I trust that those of you who want to sign with a pay-to-publish company have studied Mark Levine’s “The Fine Print of Self-Publishing.” Here’s a site where they list important particulars about, what they still term as, POD Publishers. http://www.booksandtales.com/pod/index.php.
Before getting involved with any of these companies, be clear about what it is going to take to promote and sell your book and make sure that YOU have a plan. Don’t leave this important piece to the publishing puzzle to anyone else.
Here are a few pay-to-publish companies who used to be in business and who seem to have gone out of business—some of them have been gone for quite a while. Wide Thinker Books, Protea Publishing, Prairie View Publishing, Poetry.com,
Book Promotion Opportunities
Get Serious About Getting Those Book Reviews
Are you aggressively pursuing book reviews as a way to promote your book? Are you aware that there are thousands of consumer and trade magazines as well as newsletters in every category imaginable? And many of them run book reviews on appropriate books. That is to say that some of the many business, management and finance, magazines and newsletters, for example, may run book reviews on your book featuring taxes for the working guy/gal, how to create a leader from a sow’s ear, conferences on a shoestring, how to keep your job in a sour economy, job share tips and techniques. You may land book reviews for your book on preparing for the empty nest in religious, parenting, family, general interest, regional, association and college magazines and newsletters, for example.

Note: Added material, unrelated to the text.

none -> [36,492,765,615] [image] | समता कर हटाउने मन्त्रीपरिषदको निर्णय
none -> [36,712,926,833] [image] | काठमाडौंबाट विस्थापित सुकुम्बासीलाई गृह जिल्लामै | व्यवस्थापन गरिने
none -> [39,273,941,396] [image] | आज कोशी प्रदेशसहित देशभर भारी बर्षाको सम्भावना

Your memoir featuring your life as a blind college dean set in Minneapolis, might get reviewed in many college publications, regional Minnesota magazines and magazines and newsletters related to living successfully with handicaps.
Locate appropriate magazines in Writer’s Market (Writer’s Digest Books). Here are some links to hundreds (if not thousands) of newsletters in a variety of categories: http://www.newsletteraccess.com, http://www.mediafinder.com and http://www.oxbridge.com/ODNCluster/theODN.asp.

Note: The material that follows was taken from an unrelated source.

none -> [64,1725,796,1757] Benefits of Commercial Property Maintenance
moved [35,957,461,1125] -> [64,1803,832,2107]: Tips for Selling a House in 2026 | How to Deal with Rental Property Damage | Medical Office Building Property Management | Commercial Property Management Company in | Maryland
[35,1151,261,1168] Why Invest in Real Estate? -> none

Use these resources to find reviewers for your novel, as well. Study magazines in your genre (science fiction, romance, historical fiction, etc.) and be sure to check into the many literary magazines, listed in Writer’s Market.

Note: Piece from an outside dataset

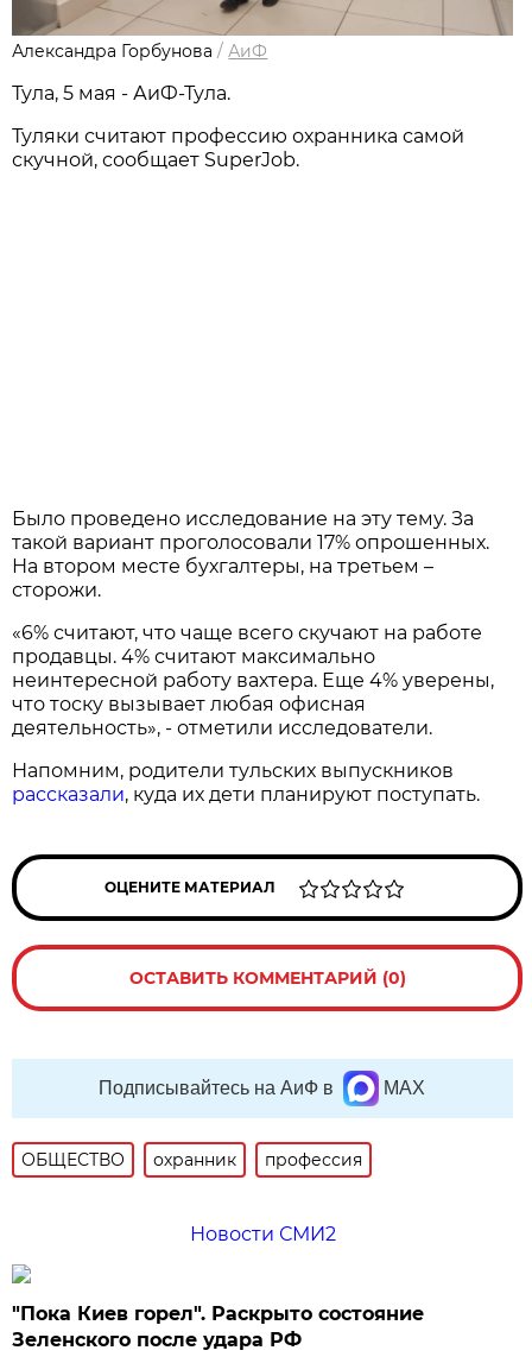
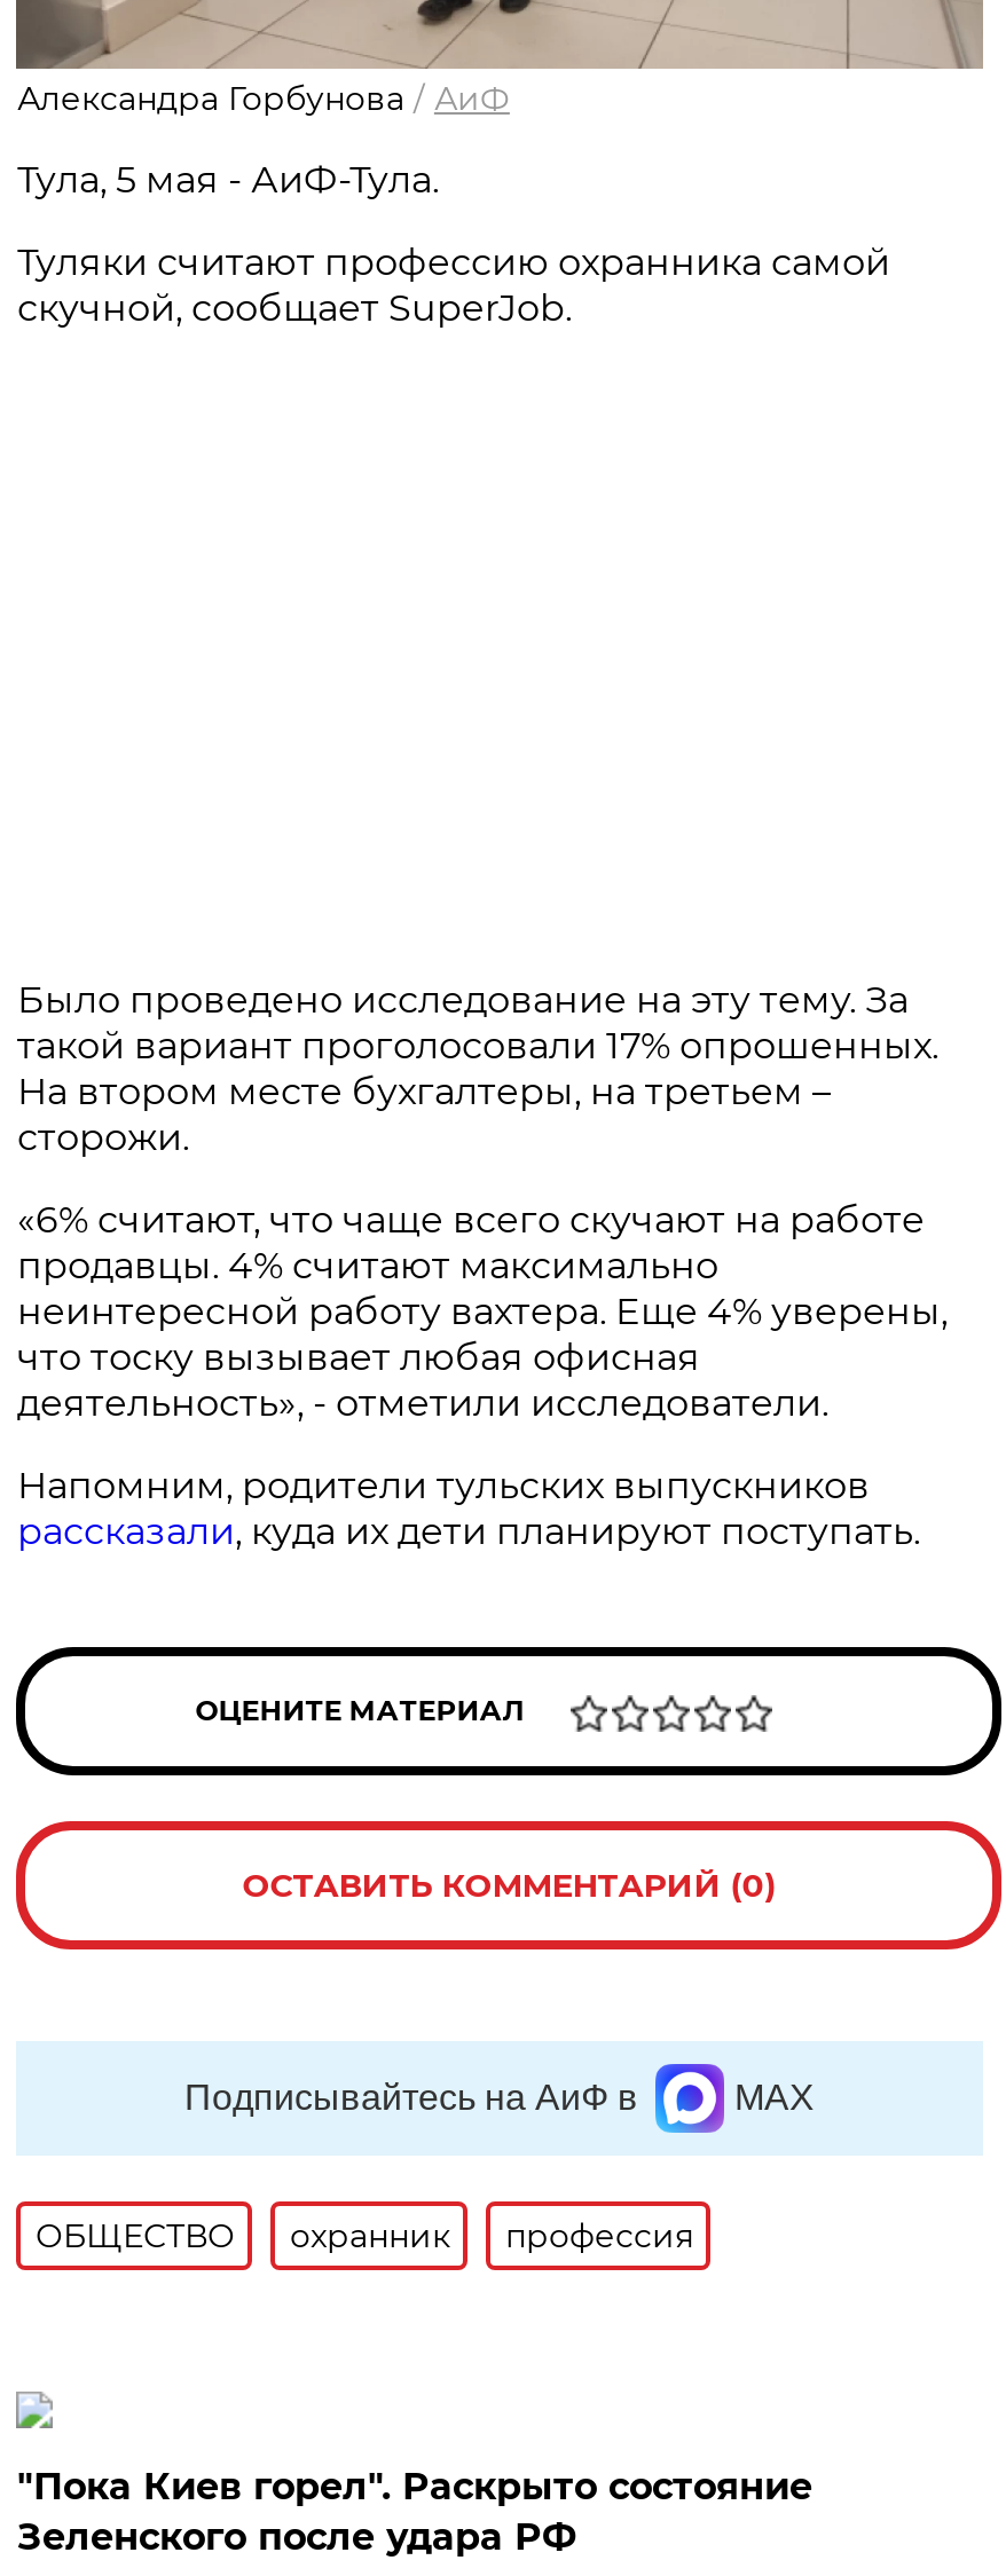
[190,1223,336,1245] Новости СМИ2 -> none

If you don’t get a dozen reviews for your book this week, you aren’t even trying. How’s that for a challenge?
Free Books for a North Carolina Library
I got an unexpected, unusual email this morning from Lisa Matthews, the Special Projects Coordinator for the Robeson County Public Library System in Lumberton, North Carolina asking me for free books for their struggling library. I thought about Lisa’s request for a couple of minutes and then I responded, “Sure, I’ll send you some books.” Why would I give books away?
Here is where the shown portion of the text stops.